Liberty Tax to Partner with LoanMe in Merger with SPAC | Franchise mergers and acquisitions
Liberty Tax Service franchisees will be able, but not required, to offer consumer and business loans in addition to tax preparation services if its $ 243 million merger with NextPoint Acquisition Corp. ends by mid-June, as CEO Brent Turner expects.
A Canada-based special buying acquisition company or SPAC, NextPoint is also looking to buy LoanMe, a California-based lender that issues consumer and business loans, at sometimes triple-digit interest rates. WalletHub said that LoanMe personal loans charge an annual rate range of 9.9% to 98%. Business loans have interest rates ranging from 14.9% to 149%.
The deal is expected to close in mid-June, with Turner becoming CEO of the new company NextPoint Financial, Turner confirmed by email last month. Franchisees could then offer tax preparation and loan services. Turner called the loan products “very profitable” on an investor conference call and said they would be available in 850 Liberty Tax locations by 2023. Liberty Tax has 1.6 million customers and 2 700 locations, Liberty said. At the start of 2017, it had 3,668 units, according to its franchise backgrounder.
The current seller and owner, called Franchise Group Inc. after a name change from Liberty Tax, will use $ 182 million in cash proceeds to pay off debt. Franchise Group, backed by venture capital firm Vintage Capital Management upon the departure of founder and former CEO John Hewitt in July 2018, began acquiring additional brands in 2019, and its holdings now include Buddy’s Home Furnishings, American Freight, The Vitamin Shoppe and Pet Fournitures Plus.

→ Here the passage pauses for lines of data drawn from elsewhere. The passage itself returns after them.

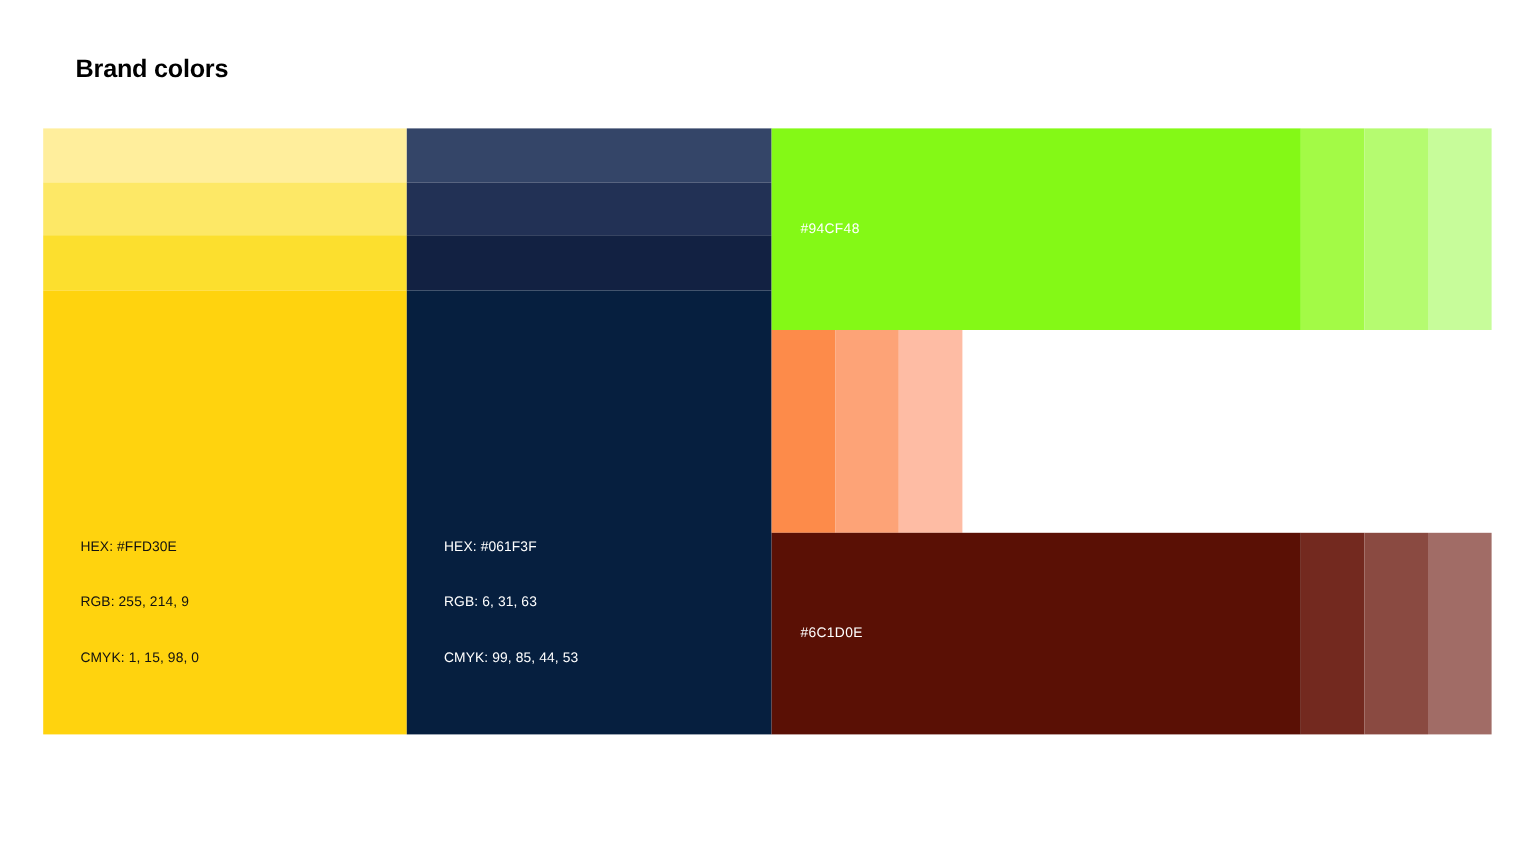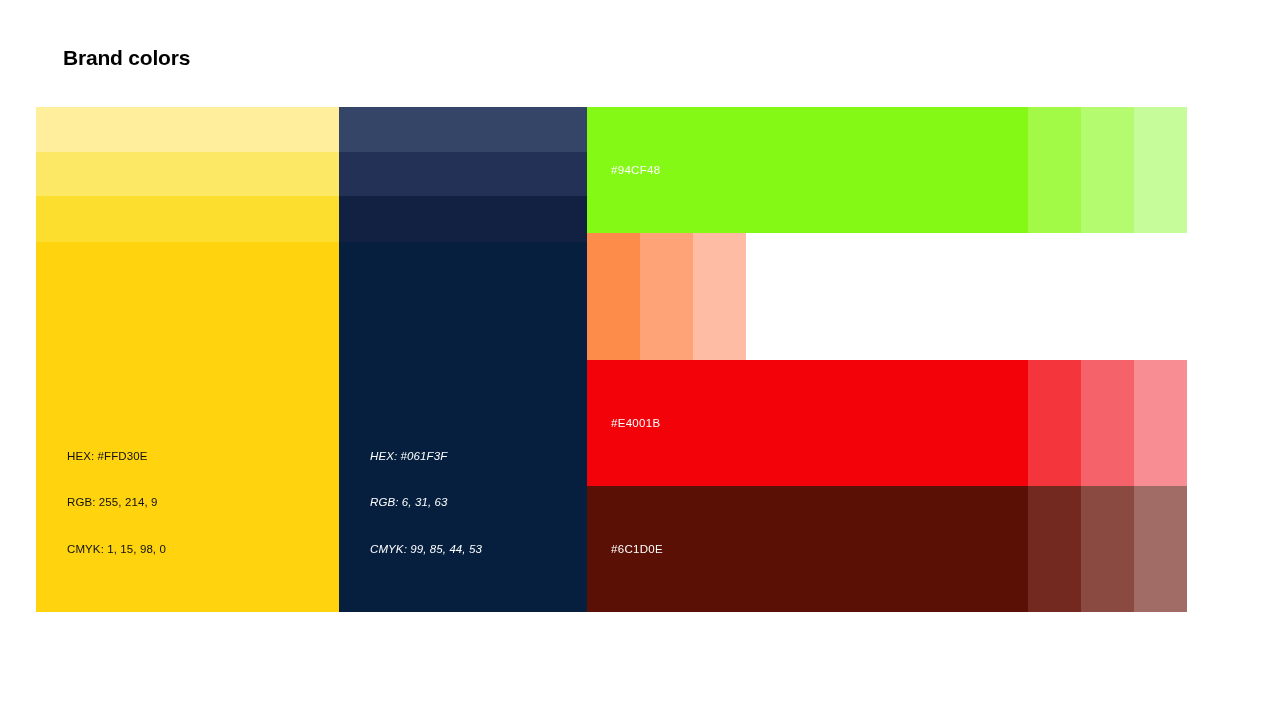--- a/index.html
+++ b/index.html
@@ -165,14 +165,6 @@
         <div class="row-tint last" id="o-t3" style="background: rgb(254, 188, 164);"></div>
       </div>
 
-      <div class="color-row">
-        <div class="row-base" id="r-base" style="background: rgb(243, 3, 9);">
-          <div class="row-label">#E4001B</div>
-        </div>
-        <div class="row-tint" id="r-t1" style="background: rgb(244, 53, 59);"></div>
-        <div class="row-tint" id="r-t2" style="background: rgb(246, 98, 106);"></div>
-        <div class="row-tint last" id="r-t3" style="background: rgb(248, 142, 148);"></div>
-      </div>
 
       <div class="color-row">
         <div class="row-base" id="d-base" style="background: rgb(90, 16, 5); padding-left: 48px;">

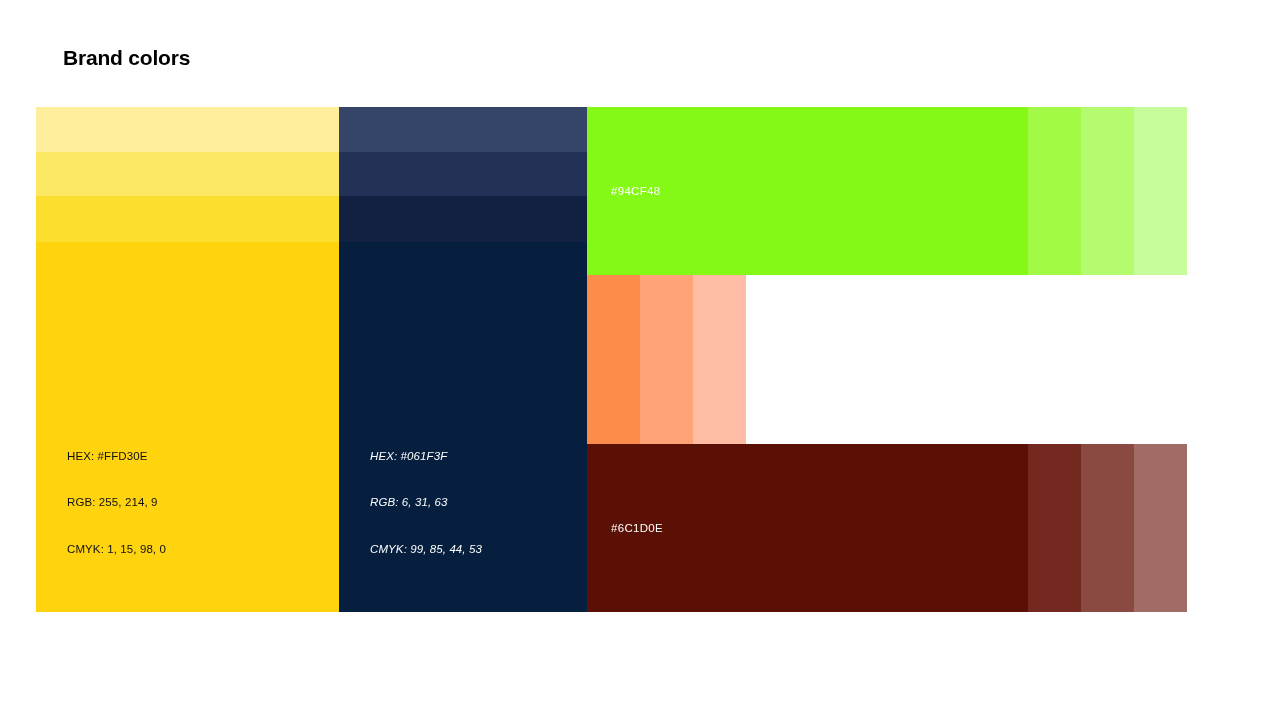--- a/index.html
+++ b/index.html
@@ -51,7 +51,7 @@
     flex-direction: column;
   }
   .swatch-col.yellow { width: 303px; }
-  .swatch-col.navy   { width: 248px; font-style: italic; }
+  .swatch-col.navy   { width: 304px; }
 
   .tint-band { width: 100%; }
   .tint-band.b1 { height: 45px; }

NextPoint describes its mission as “a one-stop-shop financial services destination that brings hard-working, credit-difficult consumers and small businesses to NextPoint in their financial future,” according to an investor presentation. He described “huge opportunities for cross-selling synergies” between Liberty Tax and LoanMe.
Liberty Tax sued founder John Hewitt in March, citing unfair business practices.